* _What this task involves_
Find the line that contains "-64,7 +64,7 @@". Then set down that line and all the lines after it, to the end of the records, exactly and with nothing added.

■ ■ ■

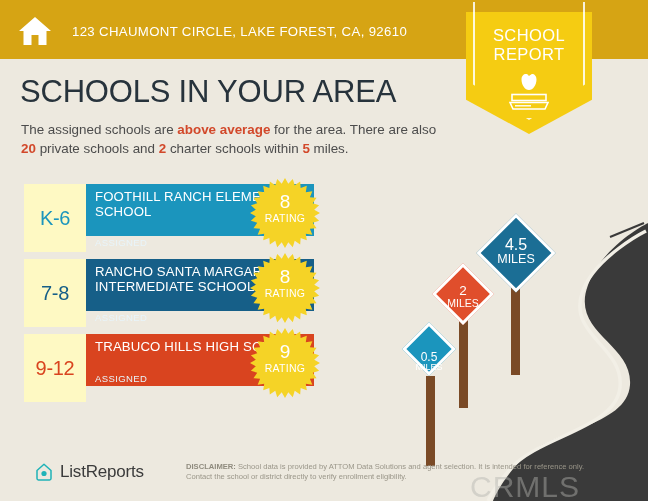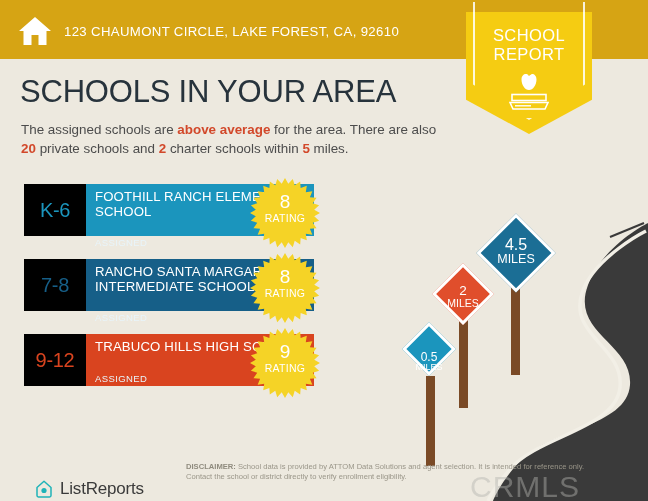--- a/index.html
+++ b/index.html
@@ -36,7 +36,7 @@
     height: 62px;
     display: flex;
     align-items: center;
-    gap: 12px;
+    gap: 20px;
     justify-content: center;
   }
   .house-icon { width: 34px; height: 32px; display:block; }

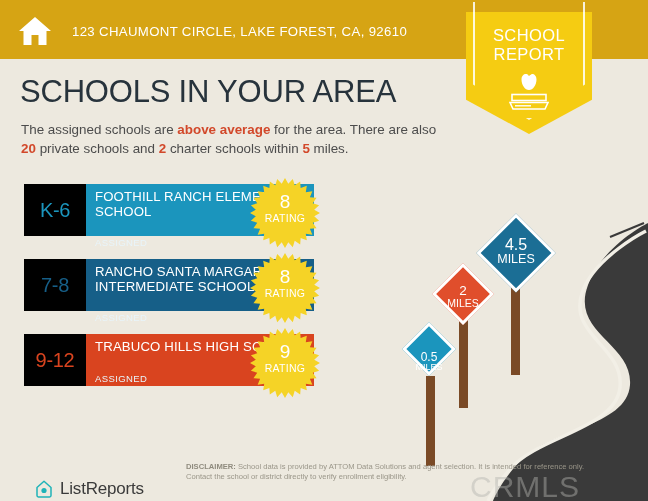--- a/index.html
+++ b/index.html
@@ -135,8 +135,8 @@
   .grade-box {
     position: absolute;
     left: 0; top: 0;
-    width: 62px; height: 52px;
-    background: #000000;
+    width: 62px; height: 68px;
+    background: #fef9c3;
     display: flex;
     align-items: center;
     justify-content: center;

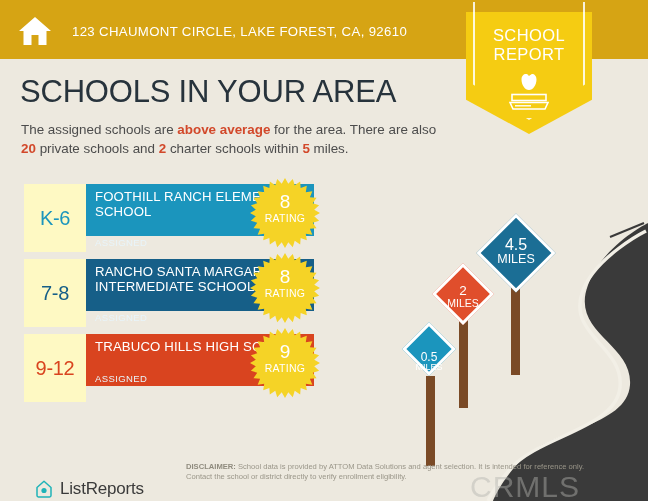--- a/index.html
+++ b/index.html
@@ -222,7 +222,6 @@
     display: flex;
     align-items: center;
     gap: 6px;
-    margin-top: 17px;
   }
   .logo-mark { width: 20px; height: 20px; display:block; }
   .logo-text { font-size: 17px; color: #3b3b3b; letter-spacing: -0.2px; }

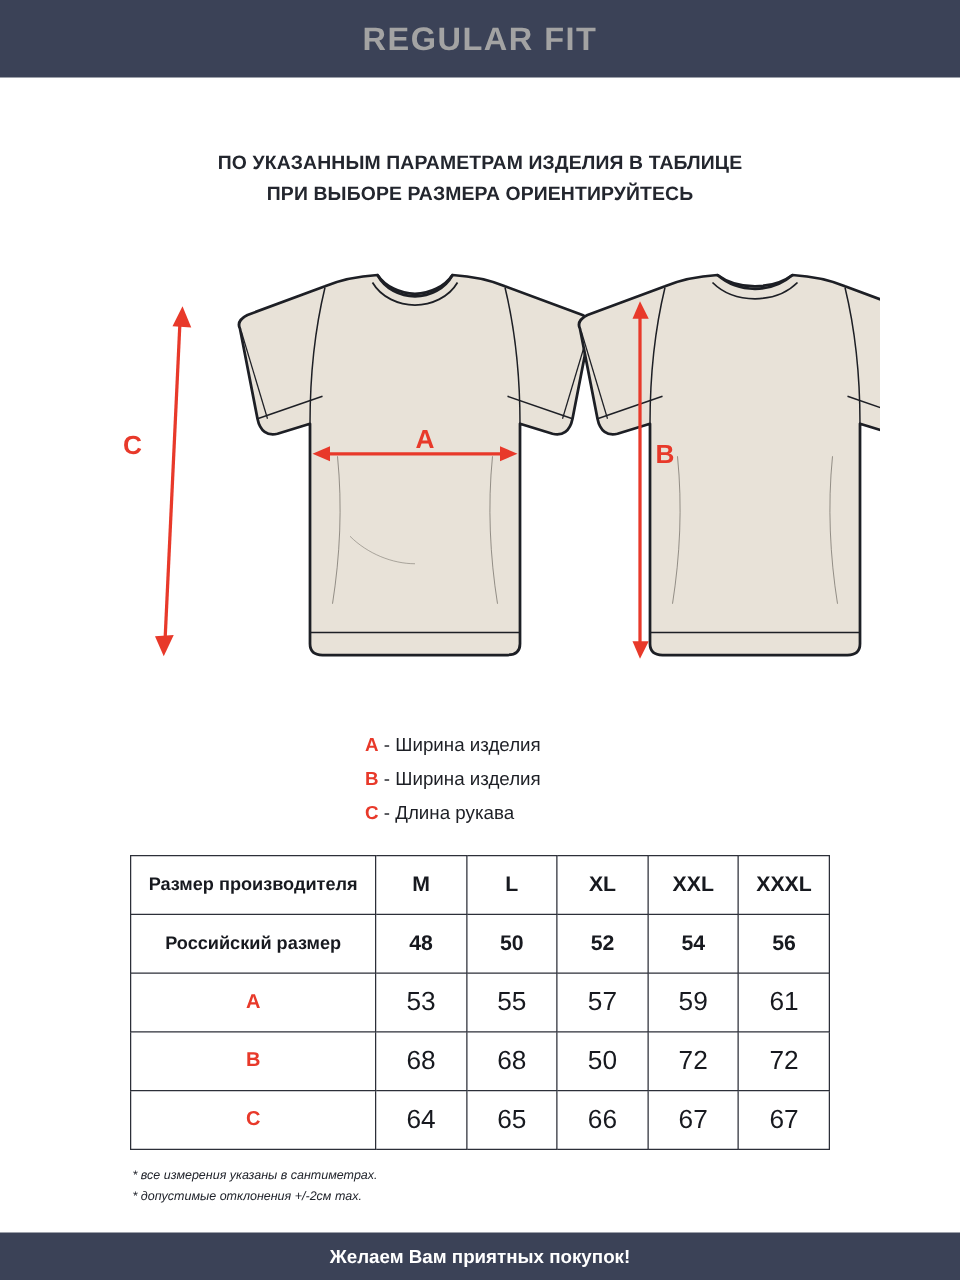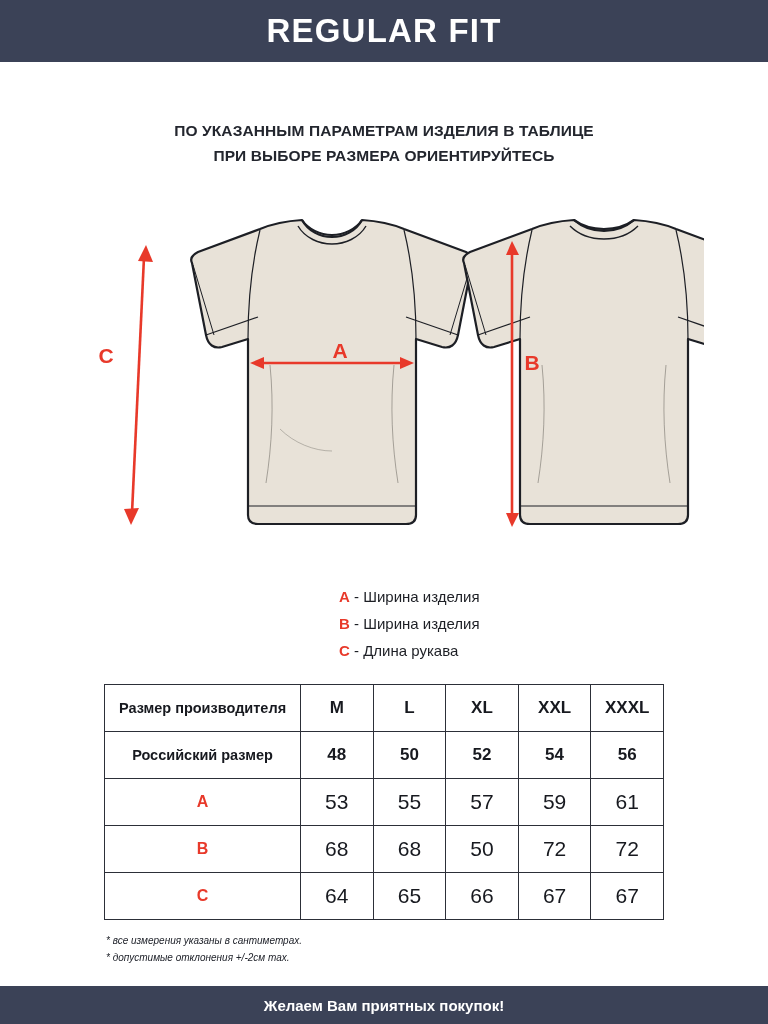--- a/index.html
+++ b/index.html
@@ -28,8 +28,8 @@
     justify-content: center;
   }
   .header-title {
-    color: #ffffff;
-    font-size: 33px;
+    color: #a3a3a3;
+    font-size: 26px;
     font-weight: bold;
     letter-spacing: 1.2px;
     text-align: center;

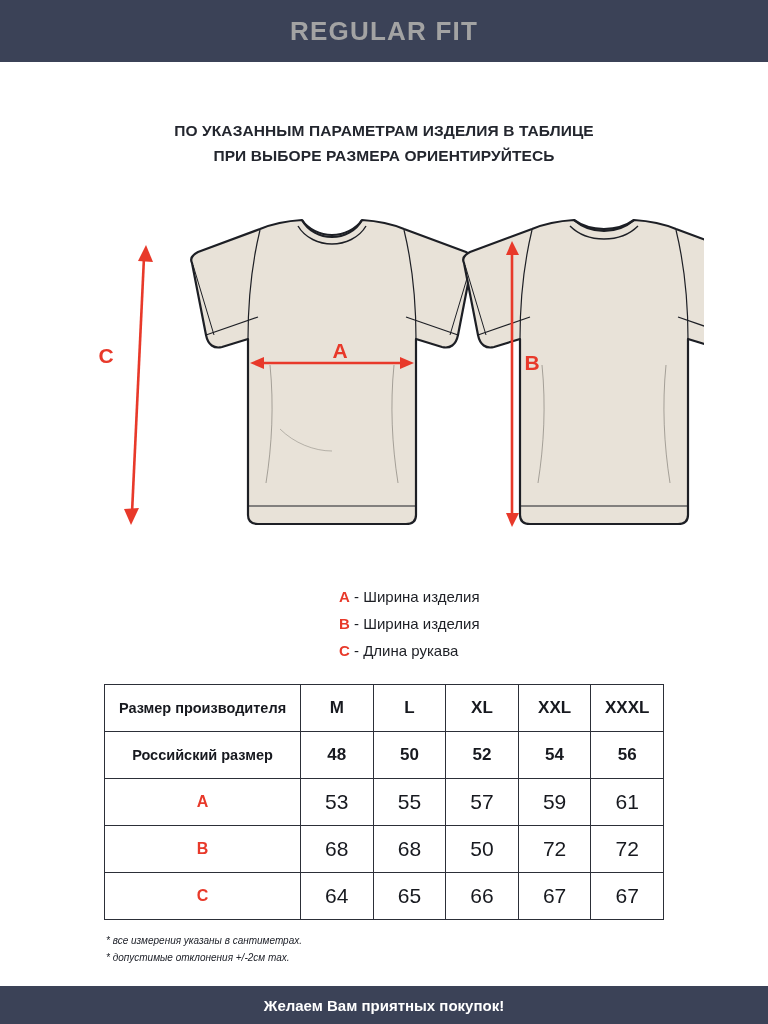--- a/index.html
+++ b/index.html
@@ -64,7 +64,7 @@
     color: #1d1f25;
     line-height: 27px;
   }
-  .legend-row { white-space: nowrap; margin-left: 47px; }
+  .legend-row { white-space: nowrap; }
   .legend-key {
     color: #e8392a;
     font-weight: bold;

■ ■ ■

* _Worked solution_
@@ -64,7 +64,7 @@
     color: #1d1f25;
     line-height: 27px;
   }
-  .legend-row { white-space: nowrap; margin-left: 47px; }
+  .legend-row { white-space: nowrap; }
   .legend-key {
     color: #e8392a;
     font-weight: bold;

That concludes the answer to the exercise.